For a little over two years, Webster was a member of the program as a test subject and a safety officer. “We tested everything from how to do maintenance on the outside of a spacecraft to how to eat,” he said. “Because there’s no gravity, the food floated off, so at that time, the food was placed in tubes kind of like toothpaste and we took the cap off and squeezed it into our mouth.” His face cringed as he added, “It wasn’t good at all.”


As a safety officer, Webster ensured the test subjects were kept safe. “When the aircraft stops nose diving, you can get hurt if not on the floor so the safety officer would pull you to the floor,” he explained.


When astronauts went into space, they were under G-forces one brief time and then they became weightless in outer space and nothing changed, Webster said. “But we did it interchangeably in one-minute intervals repeatedly for three hours,” he said. “I was so exhausted after three hours that I felt like I was going to pass out because of all the exertion it took.”


At some point in the testing phase, an author for the Life Science book, Man and Space, interviewed all the test subjects and photographed them on their test missions. Webster is pictured twice in the book.



Webster points to a picture of himself in "Man and Space"

As NASA began preparing the Gemini and Apollo projects for two- and three-man spacecraft, astronauts Frank Borman and James Lovell were slated for the Gemini 7 project. The training missions were on a strict schedule and if Borman or Lovell couldn’t attend, someone was assigned to take their place. The astronaut suits were made specifically to physically fit each astronaut, so all the test subjects were measured to see who would be the two astronauts’ alternates during the training missions.


“I fit in Frank Borman’s spacesuit, so if Frank was not available, I would stand in and do his job on the mission,” Webster said. “I never met him because if he was there, I wasn’t needed. But, I did meet Jim Lovell and sat in the seat beside him during the missions because I was taking Frank’s place.”


Everything the astronauts would be doing on the Gemini flights in space was practiced during the training missions, but in two-minute intervals duplicated multiple times. “We had to wear all of the spacesuit,” Webster said. “So, I wore Frank’s spacesuit and sat in his place on the training missions and I did everything Frank did.” Webster emphasized that he was not an astronaut alternate for going into space because astronauts must be pilots who have met strict requirements; instead, he was just an alternate for the training missions.


Due to his experiences with the space-training missions, the Air Force sent Webster to the University of New Hampshire in 1965 to obtain an engineering degree.

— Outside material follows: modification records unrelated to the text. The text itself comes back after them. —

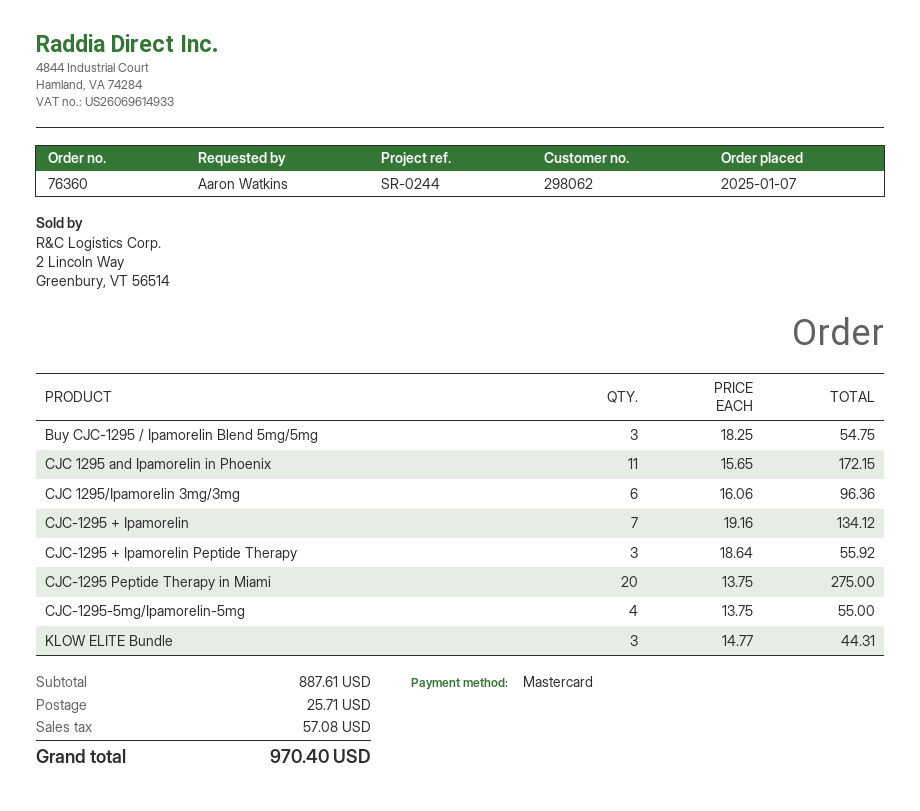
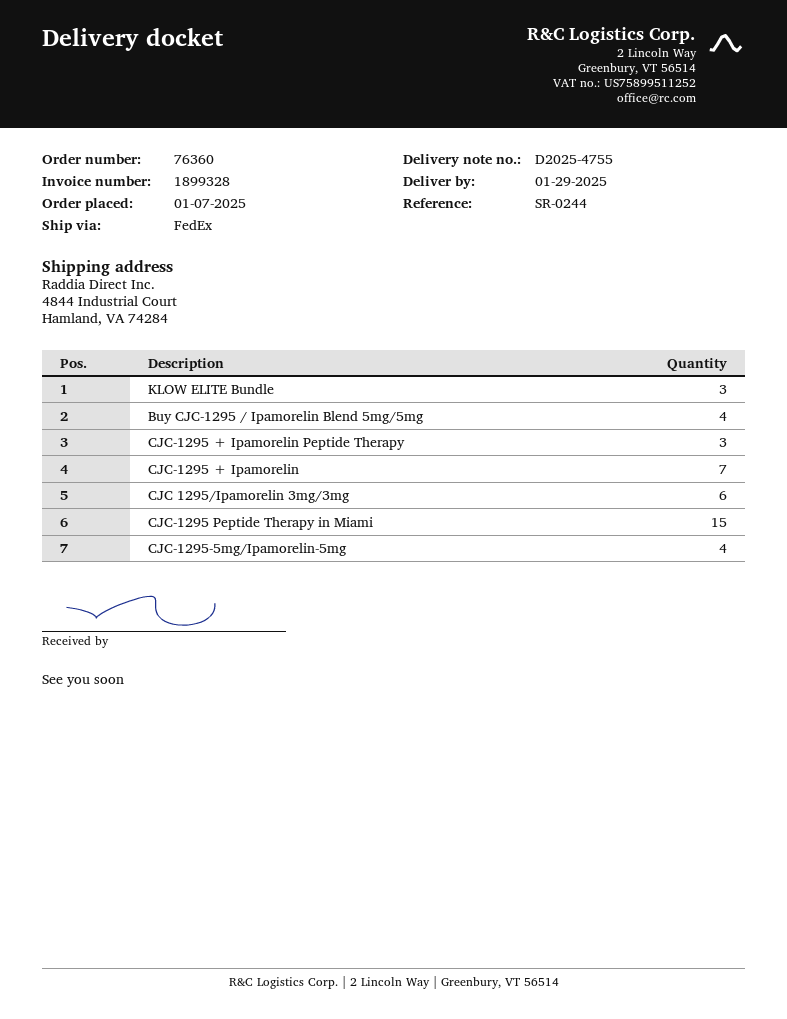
Buy CJC-1295 / Ipamorelin Blend 5mg/5mg: 3 -> 4
CJC 1295 and Ipamorelin in Phoenix: 11 -> none
CJC-1295 Peptide Therapy in Miami: 20 -> 15

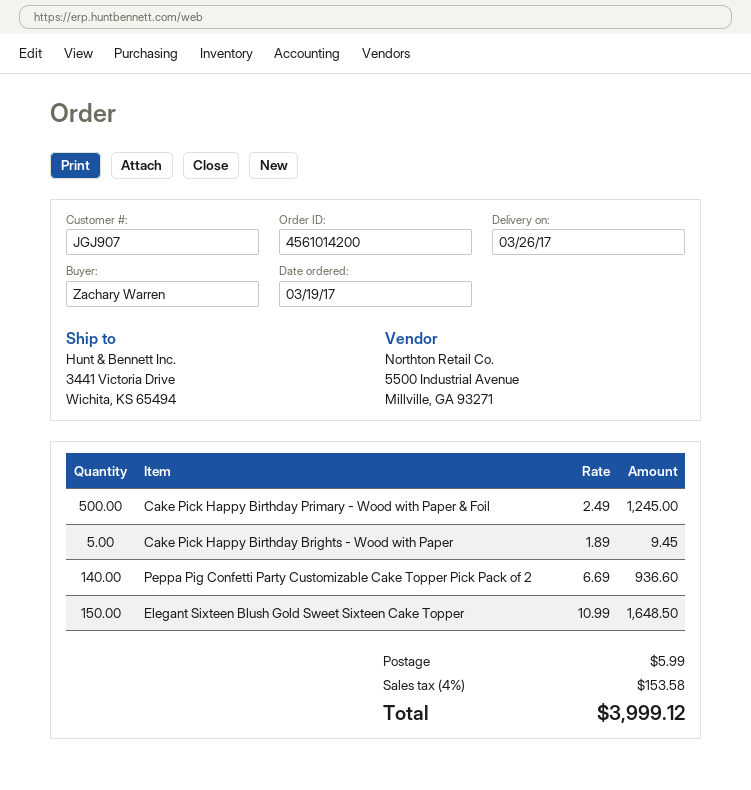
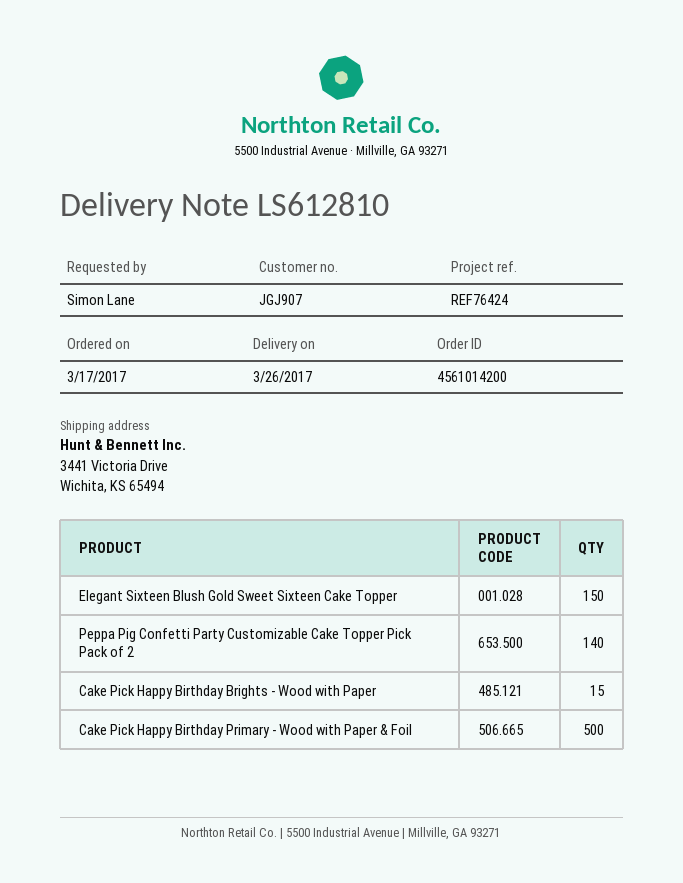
order date: 2017-03-19 -> 2017-03-17
ordered by: Zachary Warren -> Simon Lane
Cake Pick Happy Birthday Brights - Wood with Paper: 5 -> 15

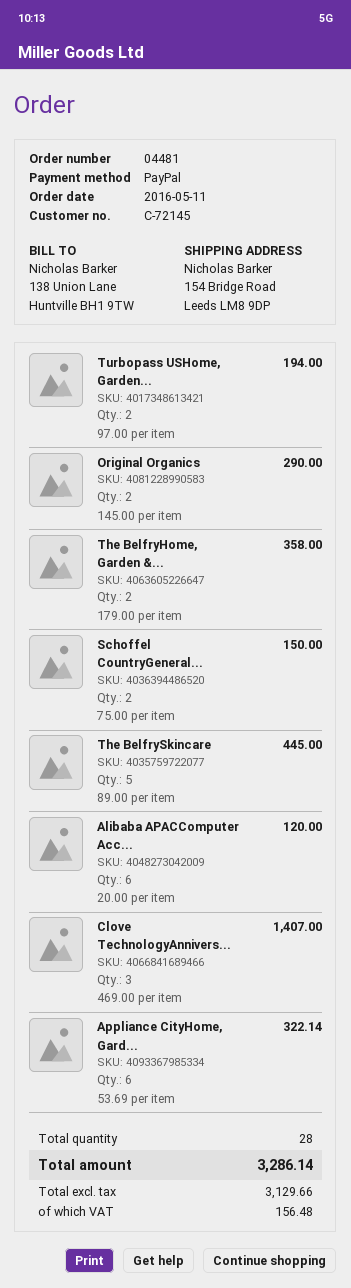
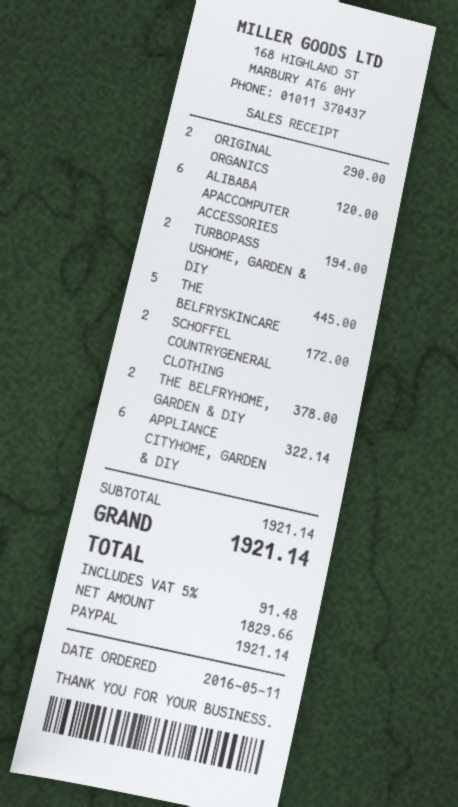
The BelfryHome, Garden &...: 2 for 358.00 -> 2 for 378.00
Schoffel CountryGeneral...: 2 for 150.00 -> 2 for 172.00
Clove TechnologyAnnivers...: 3 for 1407.00 -> none
net: 3129.66 -> 1829.66
tax: 156.48 -> 91.48
total: 3286.14 -> 1921.14

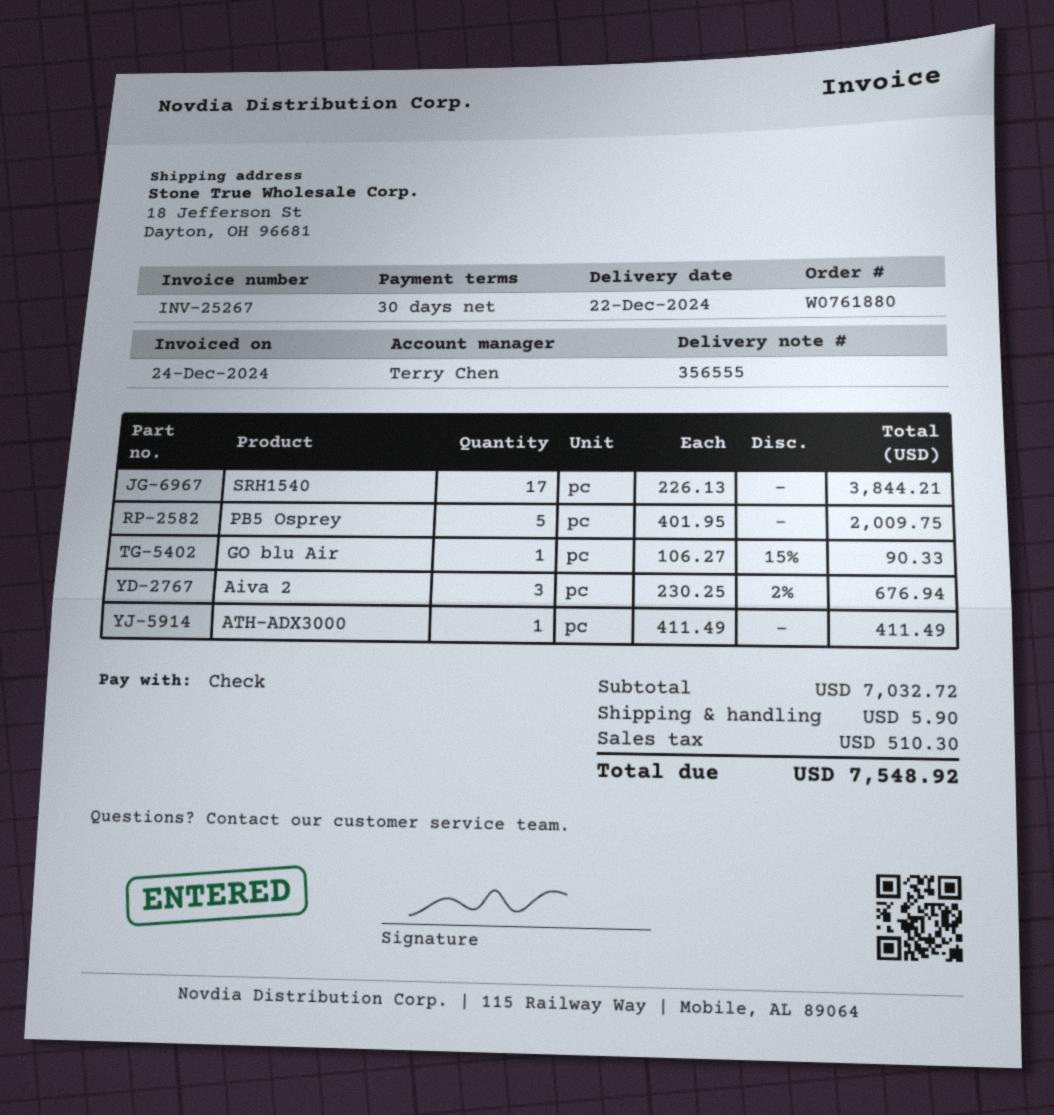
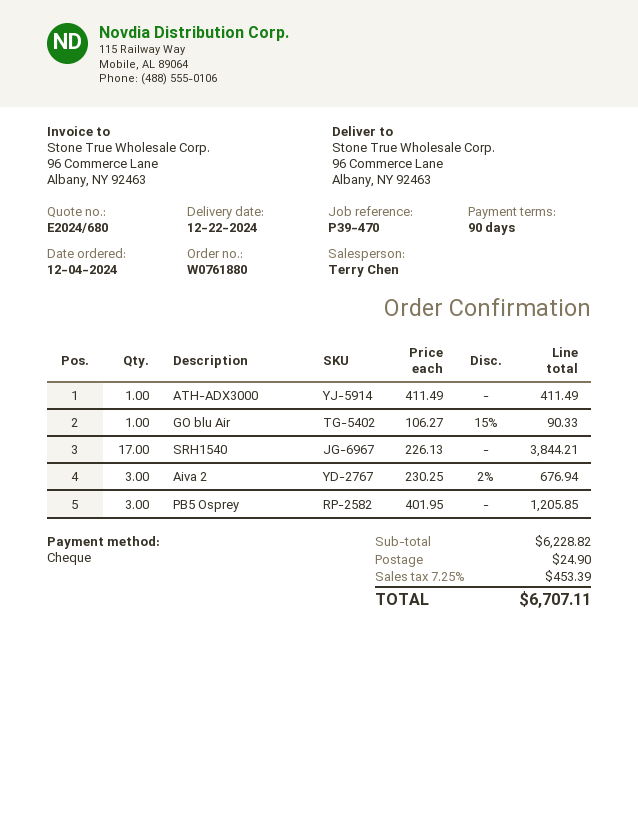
payment terms: 30 days -> 90 days
ship to: 18 Jefferson St, Dayton, OH 96681 -> 96 Commerce Lane, Albany, NY 92463
PB5 Osprey: 5 x 401.95 = 2009.75 -> 3 x 401.95 = 1205.85
subtotal: 7032.72 -> 6228.82
shipping: 5.90 -> 24.90
tax: 510.30 -> 453.39
total: 7548.92 -> 6707.11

After obtaining that degree, he returned to the Ohio air force base and worked on C-5 aircraft. He retired as a Major after 20 years of service.


“I had the best assignments anyone could ask for,” he said of his time in the Air Force. “In 20 years, I had 11 different addresses including Massachusetts, New Hampshire, Ohio, Alabama, Utah, and California.” During those early training missions with NASA, Billy said he was dating Marge. “She was aware of what I was doing and she married me anyway, and has been at every one of those eleven addresses with me,” he said.


His last assignment was in Georgia at Robins Air Force Base, from which he retired in 1982. “So a lot of people who work there buy a place on Lake Sinclair to be their get-away place,” he said in explanation of what brought him to Lake Sinclair and Putnam County, where he currently serves as the Chairman of the Board of Commissioners. The Websters purchased their Lake Sinclair home in 1986 as a weekend getaway while Billy continued working in Civil Service at Robins AFB. When he retired from Civil Service in 1999, they moved to their Lake Sinclair home full-time.


And while many people know of his military career, Billy said he hasn’t told too many about his time spent as a NASA test subject. He said a commercial company called “Zero Gravity” now offers anyone the same experience as those early test missions. The only differences appear to be more space for larger groups of people on board at the same time, and the G-force is 1.8-Gs instead of 2.5. “That may help, but I wouldn’t advise it if you’ve got a weak stomach,” he said.